Dr. Crawford writes of the subversive hi-jinks some of his fellow "knowledge workers" engaged in, things like putting ridiculous text into an abstract. They were compensated only for productivity, with no measure of "quality" defined, and the pace of the work kept them bored out of their minds. In my work environment, we get constant, often blunt, feedback about quality, because our work is immediately exposed to the entire research community.

Crawford's stories add a dimension to an ongoing debate in my workplace. Some among us expect automated methods to soon replace human indexing and abstracting. Already, many of our clients are using full text searching to find the documents they need, making little use of the indexing terms that have been applied to a quarter-million documents' metadata over the past fifty years. But for documents older than ten years, only the abstract may be automatically searched, so they are still dependent on some amount of quality abstracting.

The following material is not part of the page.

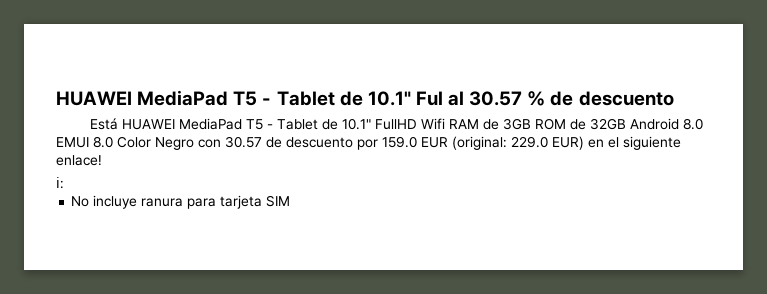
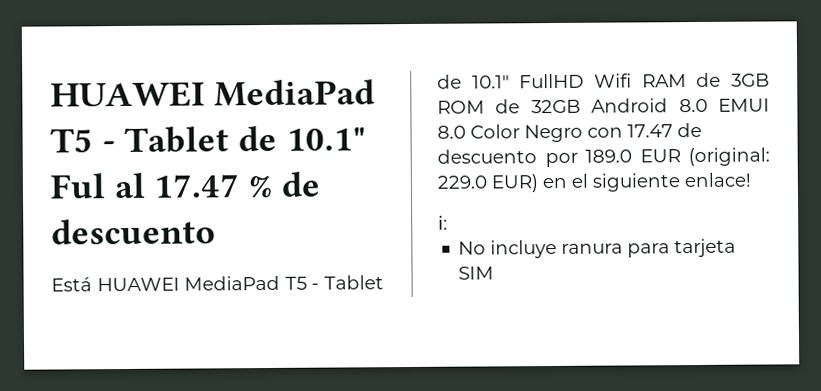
[469,91,523,106] 30.57 -> [153,174,241,198] 17.47
[225,136,262,148] 30.57 -> [627,124,673,138] 17.47
[382,136,417,148] 159.0 -> [585,149,632,163] 189.0

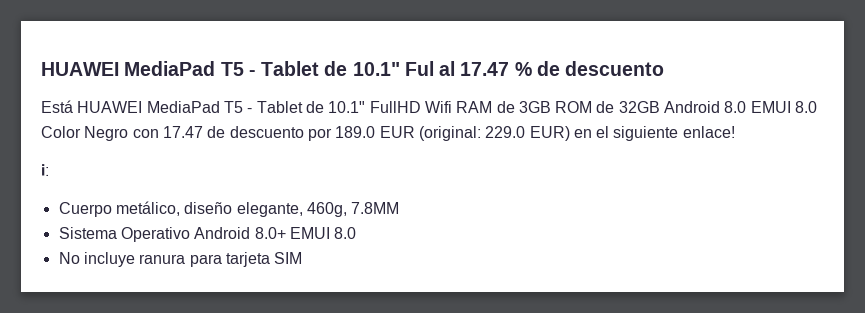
(448, 222) none -> [58,201,400,217] [58,227,357,242] // Cuerpo metálico, diseño elegante, 460g, 7.8MM // Sistema Operativo Android 8.0+ EMUI 8.0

Will the day come that abstracting can be done automatically? I use one of the best "gist" software packages around for some of my work, named Copernic. The best it can do is gather selected sentences from a document. It cannot condense those sentences into the crisp format a good abstract demands. I used Copernic to condense The Prince by Machiavelli to 10% of its size. I could then read the book at a sitting (I was already familiar with its content). This Gist of the book is not too bad (damning with faint praise, here), but it does miss a lot. Sometimes it does well, and gets the sentence with "the point", leaving out the discursive examples, but sometimes it snatches a sentence from the middle of such an example, leaving a dangling thought.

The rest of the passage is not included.